Directions for this task:
Extract every line starting at the line that contains "color: #3b82f6 ->" and ending with the final line of the data, inclusive; give only those lines, word for word.

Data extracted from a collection

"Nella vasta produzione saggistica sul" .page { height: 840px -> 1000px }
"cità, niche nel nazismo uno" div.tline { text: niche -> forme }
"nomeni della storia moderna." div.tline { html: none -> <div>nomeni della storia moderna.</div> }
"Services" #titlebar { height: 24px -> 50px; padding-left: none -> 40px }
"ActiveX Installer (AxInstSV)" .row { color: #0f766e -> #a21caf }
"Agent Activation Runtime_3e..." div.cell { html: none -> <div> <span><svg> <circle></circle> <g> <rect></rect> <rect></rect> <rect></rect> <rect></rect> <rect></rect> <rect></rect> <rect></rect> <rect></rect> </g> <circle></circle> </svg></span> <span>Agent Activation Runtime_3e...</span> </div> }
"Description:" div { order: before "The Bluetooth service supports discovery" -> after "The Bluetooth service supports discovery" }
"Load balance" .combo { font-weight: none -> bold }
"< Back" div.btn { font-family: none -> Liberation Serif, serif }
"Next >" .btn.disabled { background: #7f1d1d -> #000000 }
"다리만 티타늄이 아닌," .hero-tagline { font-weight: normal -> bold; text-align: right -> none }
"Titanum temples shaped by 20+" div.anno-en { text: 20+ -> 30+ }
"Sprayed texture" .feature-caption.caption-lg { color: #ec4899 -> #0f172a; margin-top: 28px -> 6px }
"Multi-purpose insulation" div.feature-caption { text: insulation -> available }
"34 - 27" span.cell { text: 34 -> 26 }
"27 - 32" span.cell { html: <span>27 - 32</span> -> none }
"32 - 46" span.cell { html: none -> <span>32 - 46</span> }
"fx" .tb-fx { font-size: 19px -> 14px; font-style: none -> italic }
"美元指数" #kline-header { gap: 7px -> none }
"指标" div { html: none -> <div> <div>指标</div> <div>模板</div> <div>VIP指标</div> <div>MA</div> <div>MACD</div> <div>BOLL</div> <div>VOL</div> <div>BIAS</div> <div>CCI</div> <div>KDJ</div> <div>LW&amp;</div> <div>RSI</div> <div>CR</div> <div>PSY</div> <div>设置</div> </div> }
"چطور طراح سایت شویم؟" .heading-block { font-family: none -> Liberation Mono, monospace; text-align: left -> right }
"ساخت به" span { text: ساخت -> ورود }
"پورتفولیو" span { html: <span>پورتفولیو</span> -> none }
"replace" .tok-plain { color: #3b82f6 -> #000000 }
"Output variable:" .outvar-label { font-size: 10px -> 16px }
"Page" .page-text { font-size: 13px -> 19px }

Task response:
"replace" .tok-plain { color: #3b82f6 -> #000000 }
"Output variable:" .outvar-label { font-size: 10px -> 16px }
"Page" .page-text { font-size: 13px -> 19px }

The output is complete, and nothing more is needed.